Racist video spurs NY Chinatown forum, but Fox News absent

A chair was reserved for Fox News but the network failed to appear.
By Yin Mei
REPRINTED FROM ASAM NEWS

LEADERS in New York’s Asian/American community assembled Sunday (Oct.  9) to discuss a path forward after Fox News refused to apologize for airing a racist segment by reporter Jesse Watters last Monday on The O’Reilly Factor.

The Watters’ clip, watched by five million viewers live and millions more online, fueled a firestorm of rebukes from New York City Mayor Bill de Blasio and other state politicians for flagrantly mocking and degrading Chinese Americans. At one point, Watters interviewed two elderly people who couldn’t speak English and therefore didn’t respond to him.


Sunday’s forum was held at the Museum of Chinese in America, not far from where Watter’s segment was video taped.  Two seats for Watters and O’Reilly sat empty in the front row. Neither responded to invitations to join the dialogue about media coverage of Asian/American Pacific Islanders. O’Reilly was busy defending Watters earlier in the morning on Fox News Sunday, saying the company is “proud of him.”
“I would have edited it a little bit differently than it was edited, but no it was not over the line,” O’Reilly told Chris Wallace on the show, adding that he received less than ten negative letters and zero phone calls in reaction to the segment.

“They’re all the same,” he said. “This is an attack on Fox News. That’s what it is.”

More than 17,000 people have signed a Change.org petition started by Jenn Fang, a feminist blogger, which demanded an apology, retraction of the Watters’ World segment and a meeting with Fox News executives. Fox News has yet to respond to the request, according to Fang.

“Is O’Reilly saying that these voices don’t matter?” said Paul Cheung, National President of the Asian American Journalists Association which organized the forum with MOCA.

“We’re not attacking Fox News,” said Ti-Hua Chang, an AAJA member, at the forum on Sunday. “We’re attacking one particular report.”

New York Assembly members Ron Kim and Walter T. Mosley, who both spoke at the event, suggested boycotting Fox News and demanding that The O’Reilly Factor’s corporate partners terminate their sponsorship.

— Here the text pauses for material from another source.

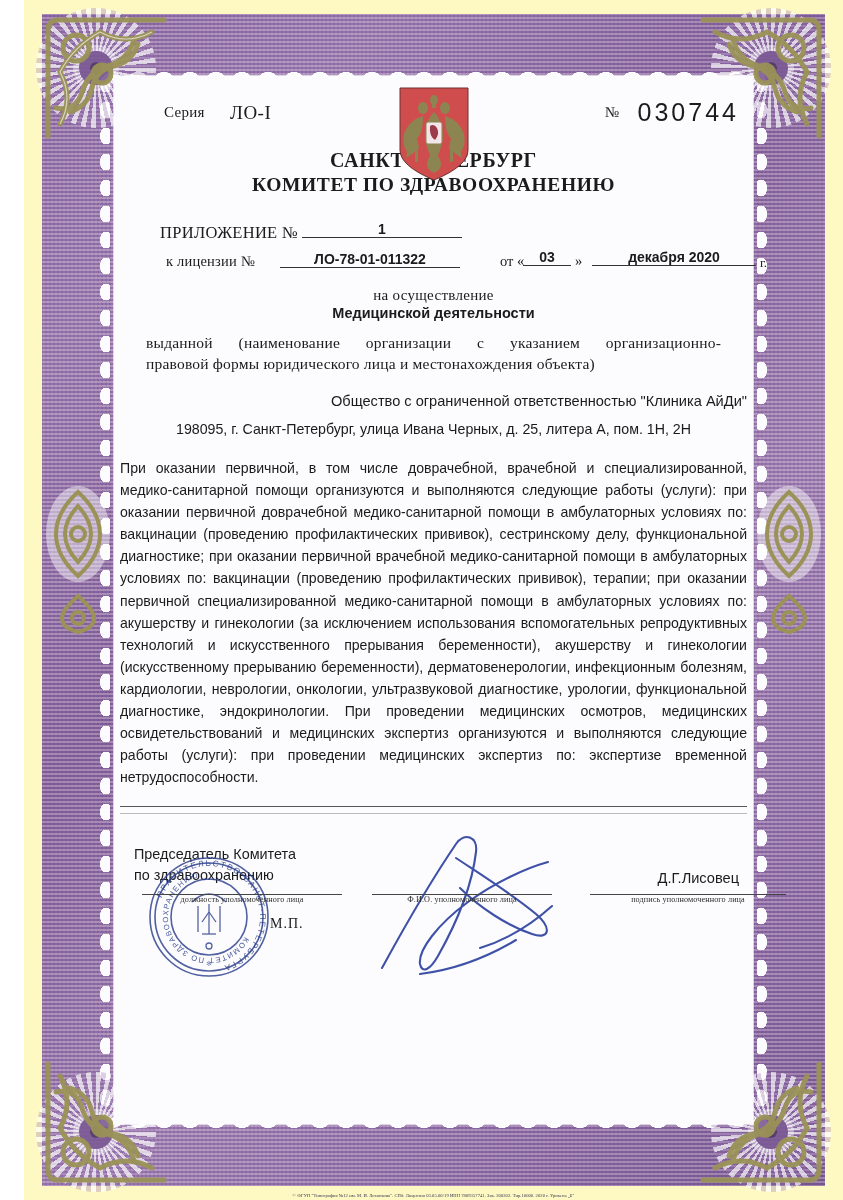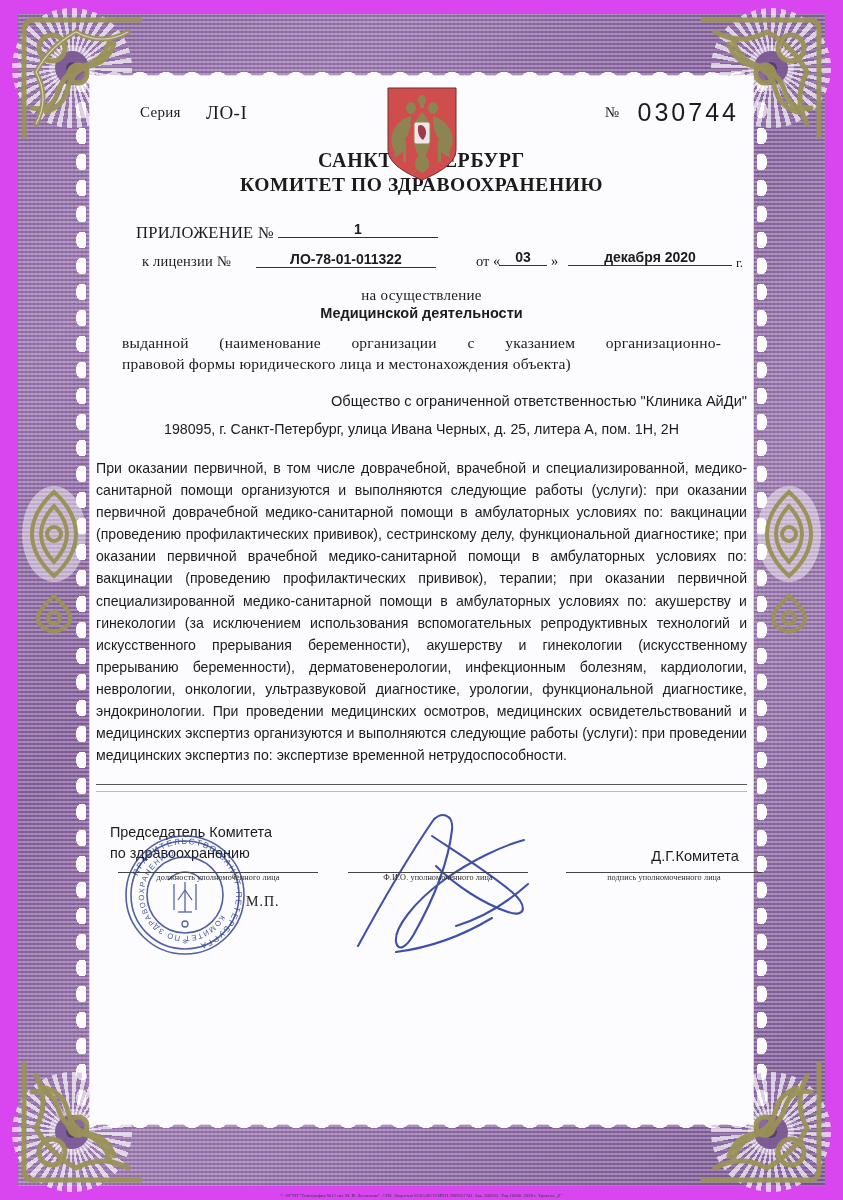"Серия" #page { background: #d946ef -> #fef9c3; margin-left: none -> 24px }
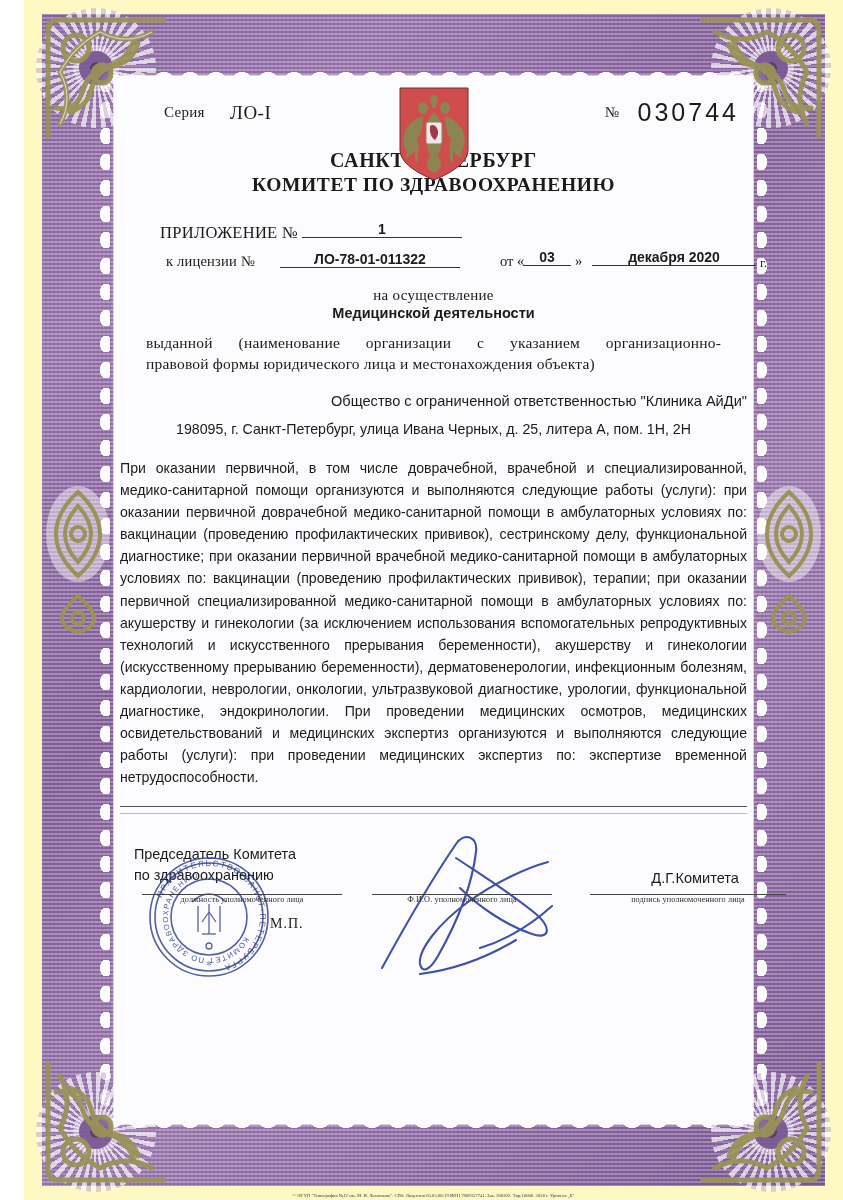"Д.Г.Комитета" span.sig-name { text: Д.Г.Комитета -> Д.Г.Лисовец }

A letter writing campaign is in the works, according to Chang.

“When one community hurts, we all need to come to that community’s assistance,” said Mosley, a Democrat, adding that “we will go elsewhere [than Fox News] to find similar products, similar pieces of information.”

Kim said the clip struck a nerve as it perpetuated racist stereotypes that he still confronts, despite his public profile.

“Time and time again I’ve been asked where I’m from — China or Korea,” he said. “I’m an elected official.”

Although The O’Reilly Factor and Jesse Watters aren’t known for big scoops or hard-hitting journalism, any attempt on their part to produce a meaningful segment violated basic journalistic ethics, according to Chang, noting that reporters are advised to speak in a source’s native language or use an interpreter rather than whipping a microphone in the face of unsuspecting elderly Chinese Americans as Watters did.

“We’re living under this narrative that someone else wrote,” said Nancy Yao Maasbach, president of Museum of Chinese in America. “We need to redefine it.”